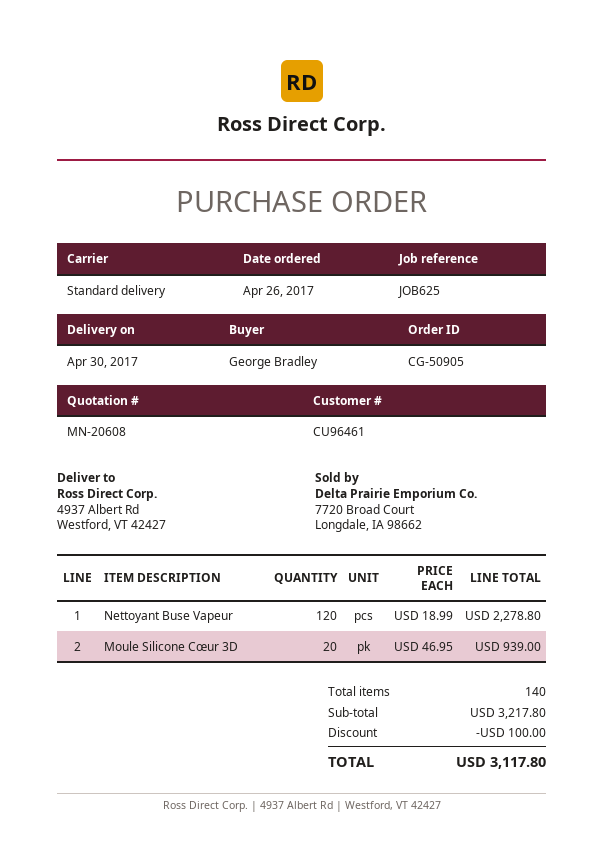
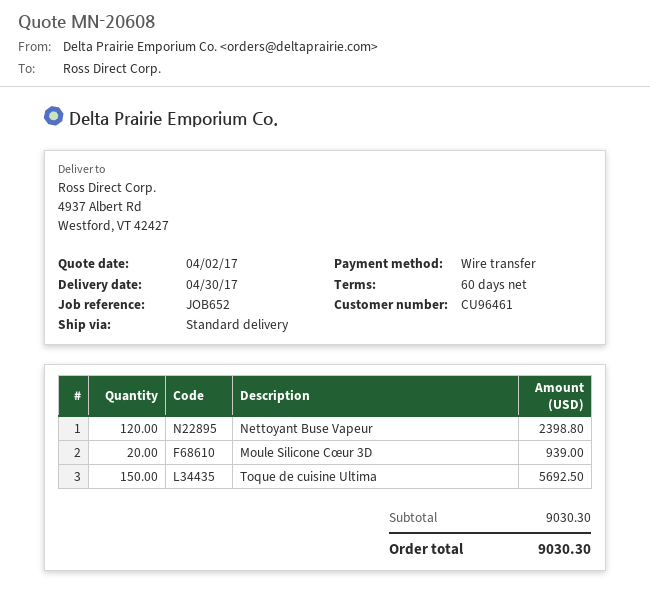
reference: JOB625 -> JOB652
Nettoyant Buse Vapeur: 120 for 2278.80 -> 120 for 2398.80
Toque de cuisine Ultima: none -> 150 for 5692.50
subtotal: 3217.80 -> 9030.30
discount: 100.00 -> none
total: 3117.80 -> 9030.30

++++++++

• _Assignment_
Give back all of the material exactly, though without the images it contains.

• _Expected answer_
reference: JOB625 -> JOB652
Nettoyant Buse Vapeur: 120 for 2278.80 -> 120 for 2398.80
Toque de cuisine Ultima: none -> 150 for 5692.50
subtotal: 3217.80 -> 9030.30
discount: 100.00 -> none
total: 3117.80 -> 9030.30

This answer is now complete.